Above left: (From Bede’s Life of St Cuthbert) Cuthbert in a boat
Above centre: A monk kissing the feet of Cuthbert
Above right: Wall painting of St Cuthbert
Above right: Wall painting of St Cuthbert in the Galilee Chapel, Durham Cathedral
Far Left: Chester-le-Street Church, site of St Cuthbert’s shrine from 883-995
Left: Durham Cathedral from the west.

A photograph of Lumley Castle, c1900 and a print of Richard, Viscount Lumley, first Earl of Scarborough.

Photographs of Chester-le-Street.

Top: A view of Ropery Lane, c1910. Where the ladies are walking is now the approach to the new County Ground from the roundabout
Above: The rope works, from which Ropery Lane got its name
Below: Looking up Front Street with this site on the right beside the horse and cart.

A photograph, prints and text about the Lambton family.

The text reads: The Lambtons were once leading landowners in Chester-le-Street and many of them are buried in the town’s parish church. Among them is John George Lambton, popularly known as Radical Jack, who held the office of Lord Privy Seal and helped draft the Great Reform Act of 1632.

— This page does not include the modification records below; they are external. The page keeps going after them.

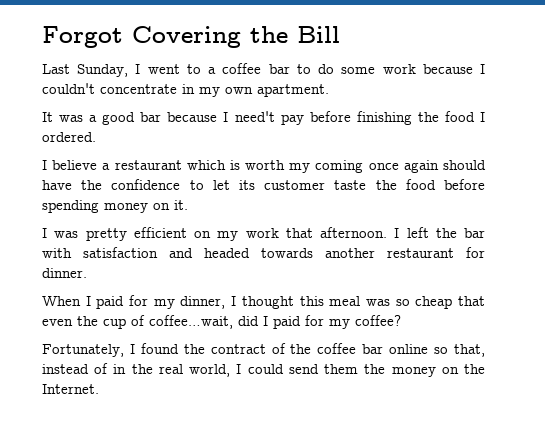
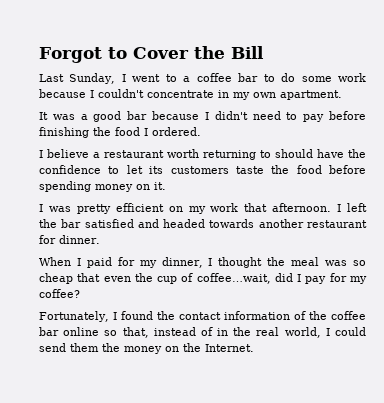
- Forgot Covering the Bill
+ Forgot to Cover the Bill
- It was a good bar because I need't pay before finishing the food I ordered.
+ It was a good bar because I didn't need to pay before finishing the food I ordered.
- I believe a restaurant which is worth my coming once again should have the confidence to let its customer taste the food before spending money on it.
+ I believe a restaurant worth returning to should have the confidence to let its customers taste the food before spending money on it.
- I left the bar with satisfaction and headed towards another restaurant for dinner.
+ I left the bar satisfied and headed towards another restaurant for dinner.
- When I paid for my dinner, I thought this meal was so cheap that even the cup of coffee…wait, did I paid for my coffee?
+ When I paid for my dinner, I thought the meal was so cheap that even the cup of coffee…wait, did I pay for my coffee?
- Fortunately, I found the contract of the coffee bar online so that, instead of in the real world, I could send them the money on the Internet.
+ Fortunately, I found the contact information of the coffee bar online so that, instead of in the real world, I could send them the money on the Internet.

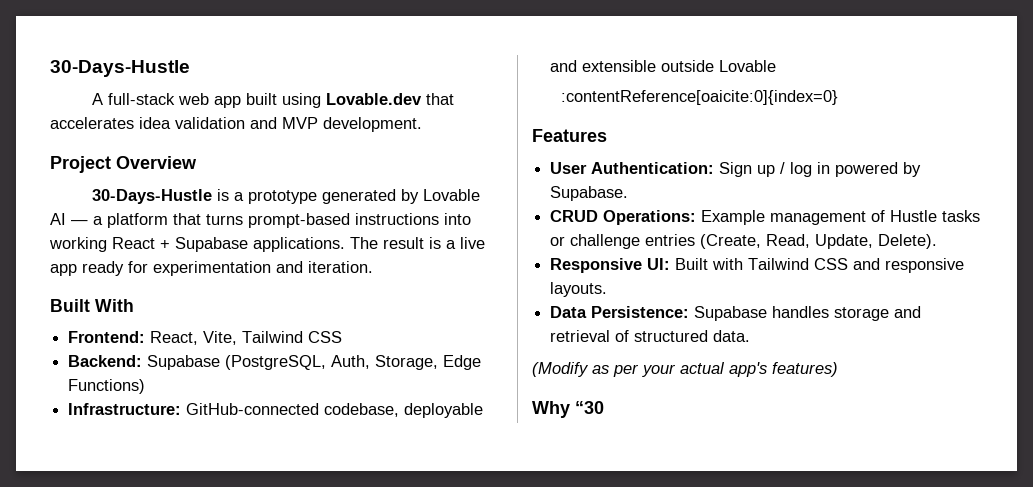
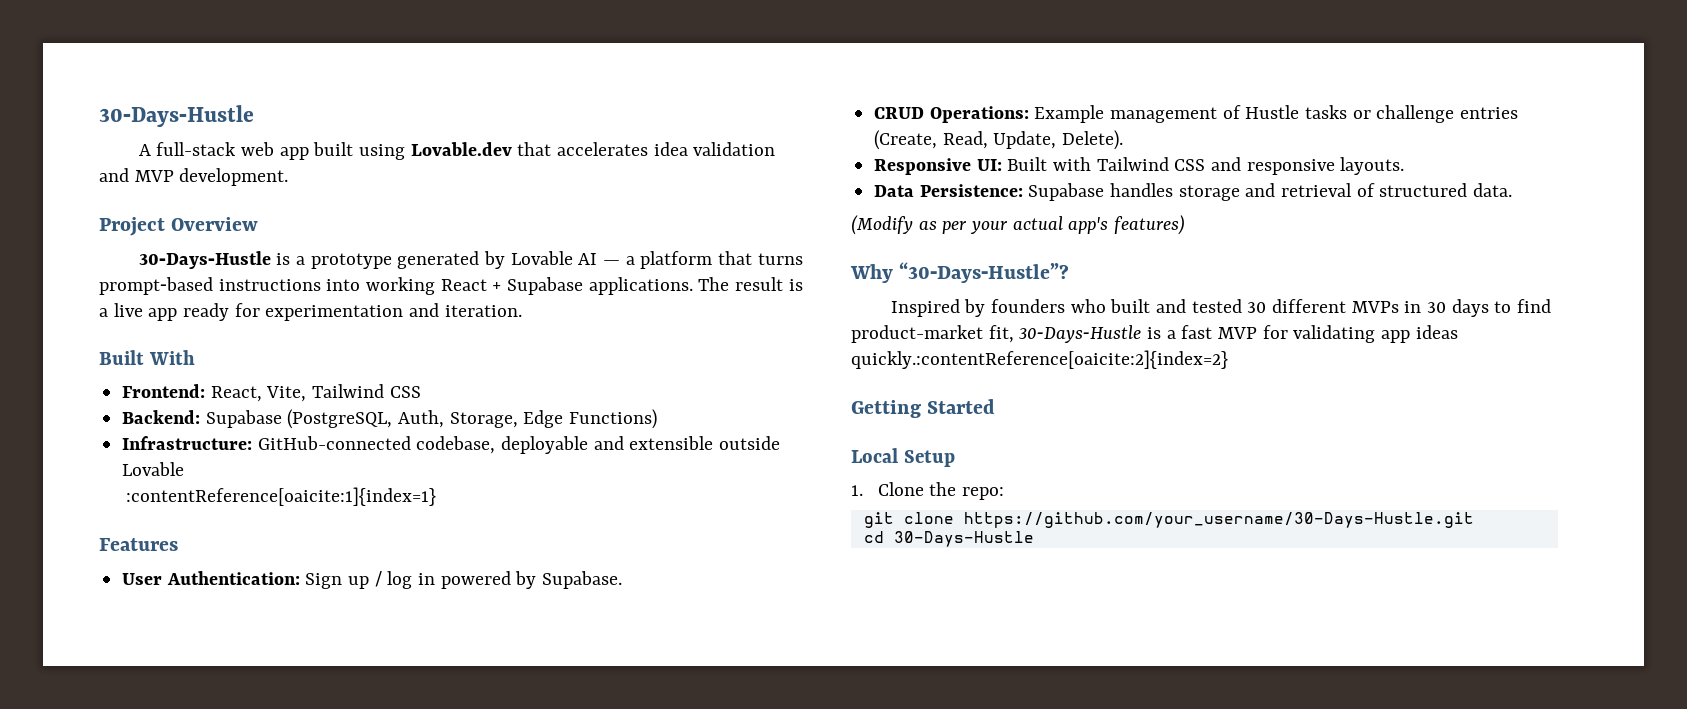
- :contentReference[oaicite:0]{index=0}
+ :contentReference[oaicite:1]{index=1}
- Why “30
+ Why “30‑Days‑Hustle”?
+ Inspired by founders who built and tested 30 different MVPs in 30 days to find product-market fit, 30‑Days‑Hustle is a fast MVP for validating app ideas quickly.:contentReference[oaicite:2]{index=2}
+ Getting Started
+ Local Setup
+ 1. Clone the repo:
+ git clone https://github.com/your_username/30‑Days‑Hustle.git
+ cd 30‑Days‑Hustle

Lambton was created first Earl of Durham and was also the first Governor-General of Canada. He died in 1840 and four years later the Penshaw Monument was erected in his memory.

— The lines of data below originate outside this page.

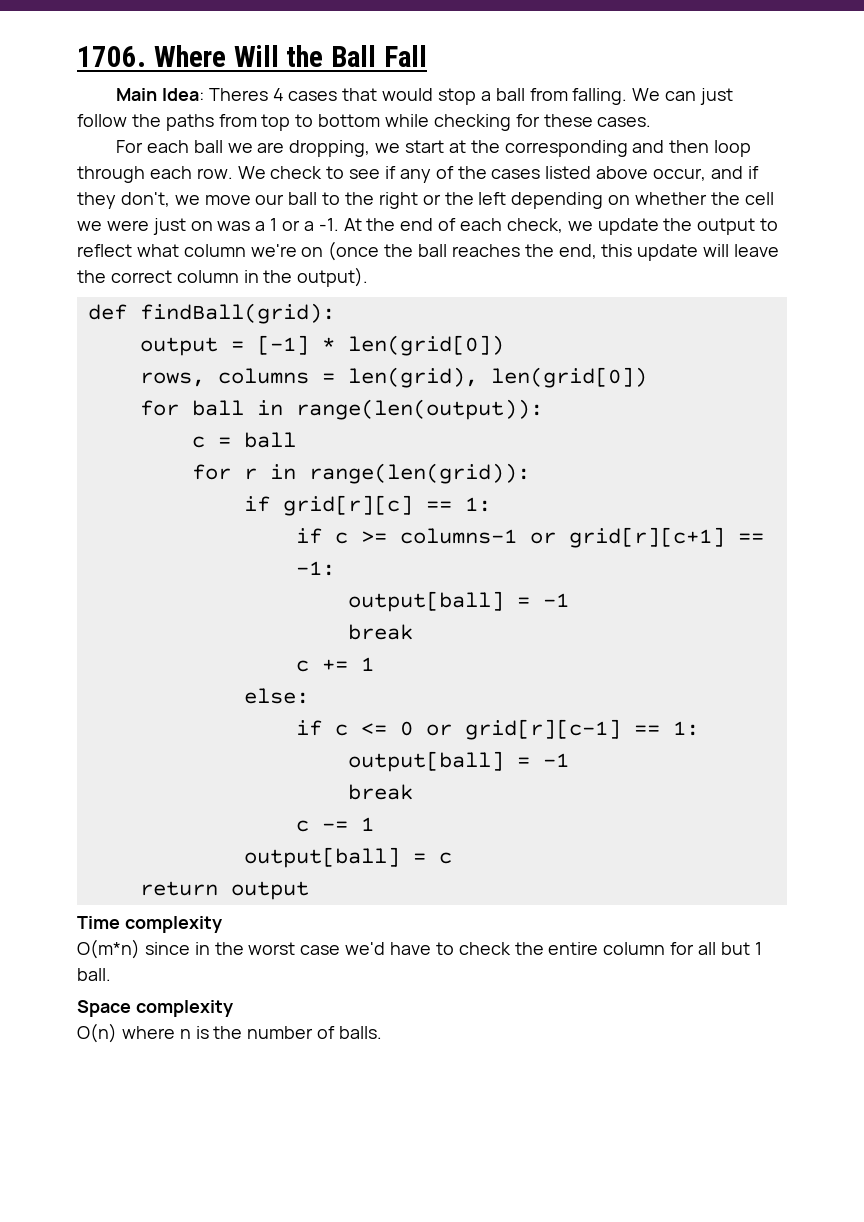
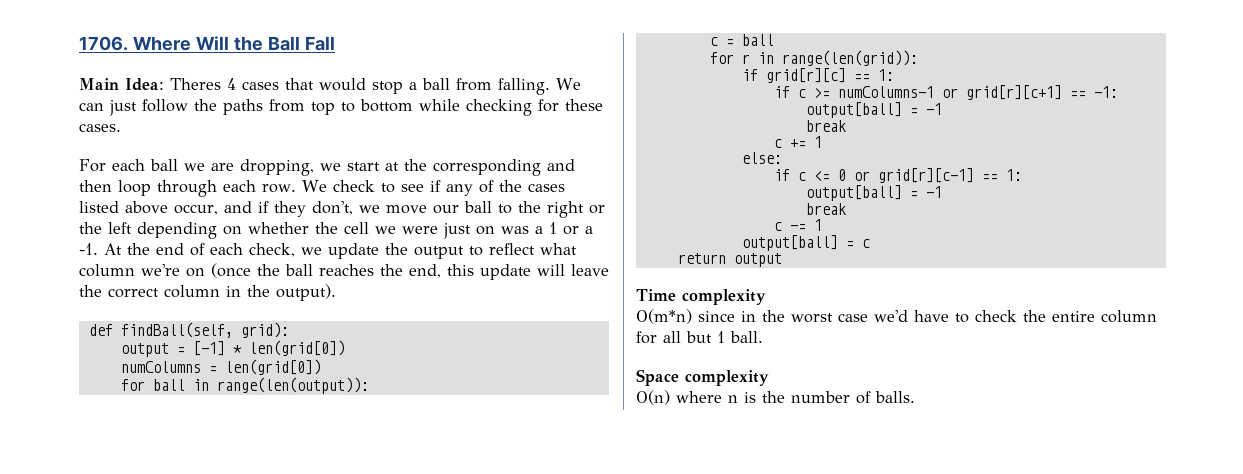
- def findBall(grid):
+ def findBall(self, grid):
- rows, columns = len(grid), len(grid[0])
+ numColumns = len(grid[0])
- if c >= columns-1 or grid[r][c+1] == -1:
+ if c >= numColumns-1 or grid[r][c+1] == -1:

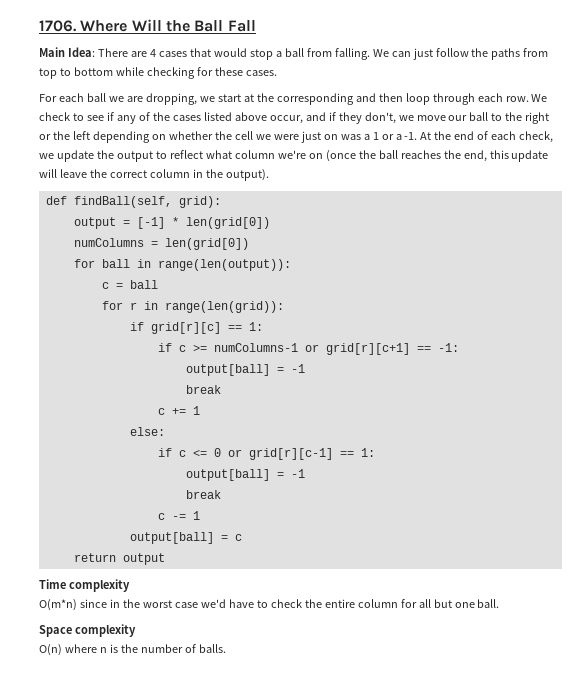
- Main Idea: Theres 4 cases that would stop a ball from falling.
+ Main Idea: There are 4 cases that would stop a ball from falling.
- O(m*n) since in the worst case we'd have to check the entire column for all but 1 ball.
+ O(m*n) since in the worst case we'd have to check the entire column for all but one ball.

John George had Lambton Castle built at the turn of the 19th century, on the site of Harraton Hall. Much of the building was demolished in the 1930s, due to subsidence from the same mines that had provided the Lambtons with their considerable wealth.

Top: Mr WH Lambton (father of Radical Jack), Lady Anne Lambton and family
Above left: John George Lambton, the first Lord Durham
Above right: Charles William, Master Lambton, Lord Durham’s son, in Sir Thomas Lawrence’s famous portrait, better known as The Red Boy. He died in 1831, aged 13.
Right: The Lambton family photographed in 1894.

External photograph of the building – main entrance.